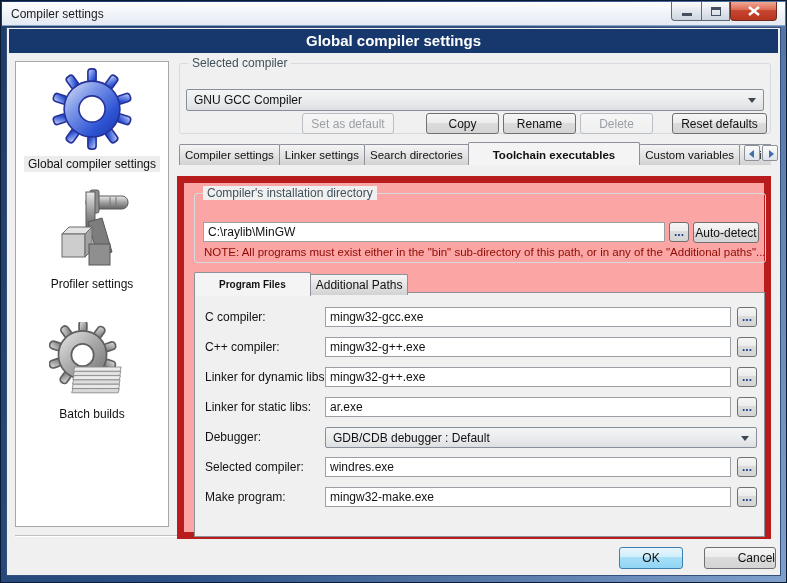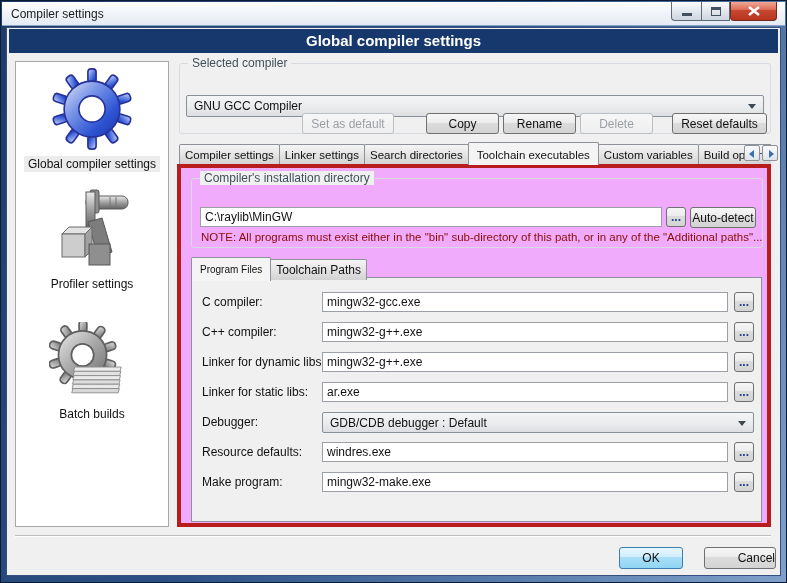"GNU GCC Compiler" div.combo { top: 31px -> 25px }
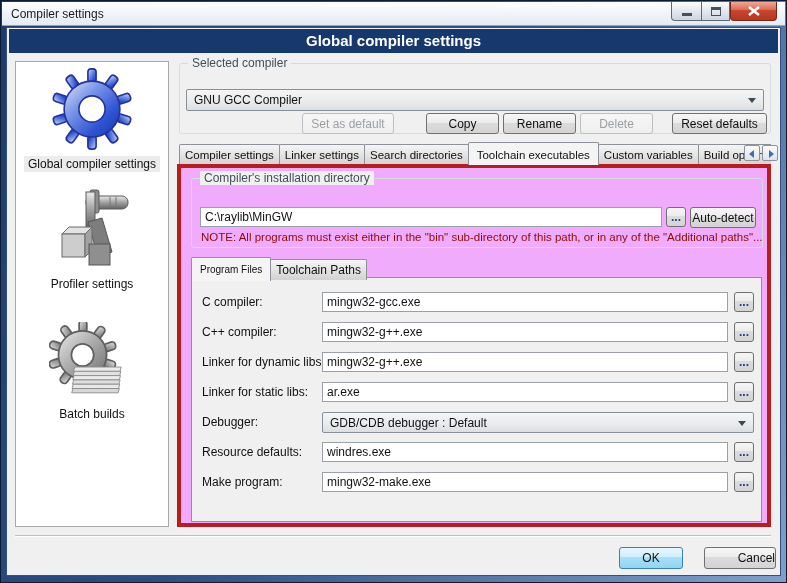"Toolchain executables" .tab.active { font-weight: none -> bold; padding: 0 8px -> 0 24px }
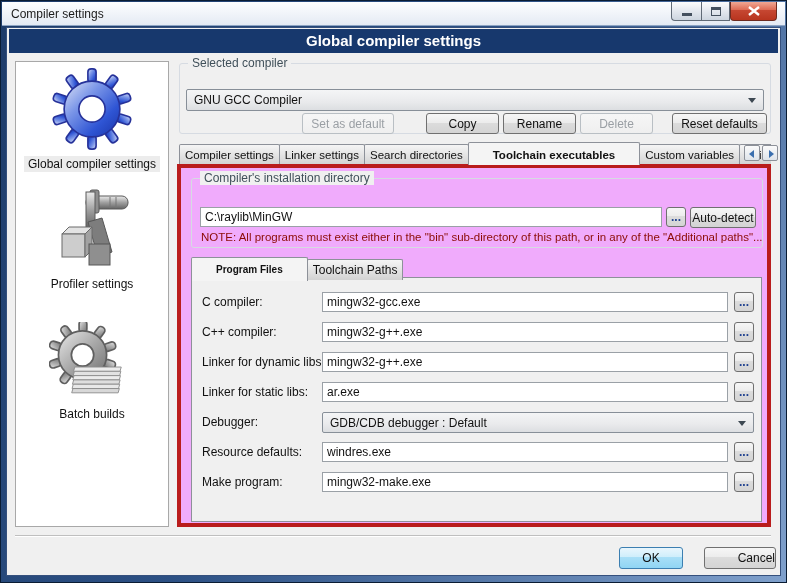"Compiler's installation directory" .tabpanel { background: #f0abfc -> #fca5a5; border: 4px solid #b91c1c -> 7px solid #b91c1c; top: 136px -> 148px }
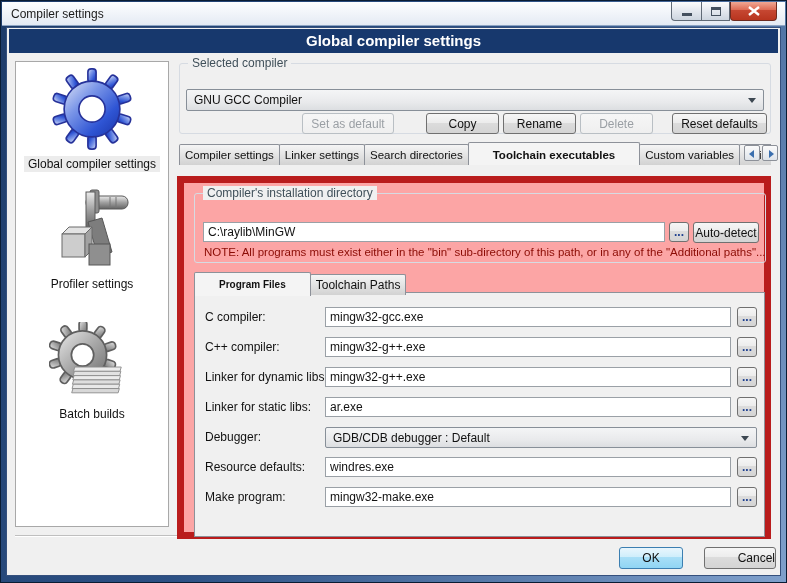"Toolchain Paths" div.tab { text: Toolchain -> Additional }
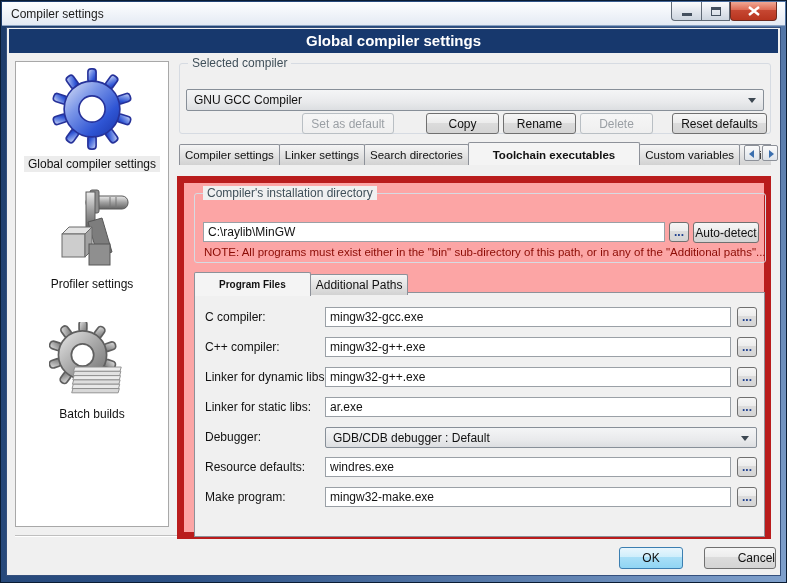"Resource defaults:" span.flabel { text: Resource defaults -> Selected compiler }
━━━━━━━━
AIM OF THE EXERCISE: Return each line above exactly; any pictures are to be skipped.

WRITTEN SOLUTION:
"GNU GCC Compiler" div.combo { top: 31px -> 25px }
"Toolchain executables" .tab.active { font-weight: none -> bold; padding: 0 8px -> 0 24px }
"Compiler's installation directory" .tabpanel { background: #f0abfc -> #fca5a5; border: 4px solid #b91c1c -> 7px solid #b91c1c; top: 136px -> 148px }
"Toolchain Paths" div.tab { text: Toolchain -> Additional }
"Resource defaults:" span.flabel { text: Resource defaults -> Selected compiler }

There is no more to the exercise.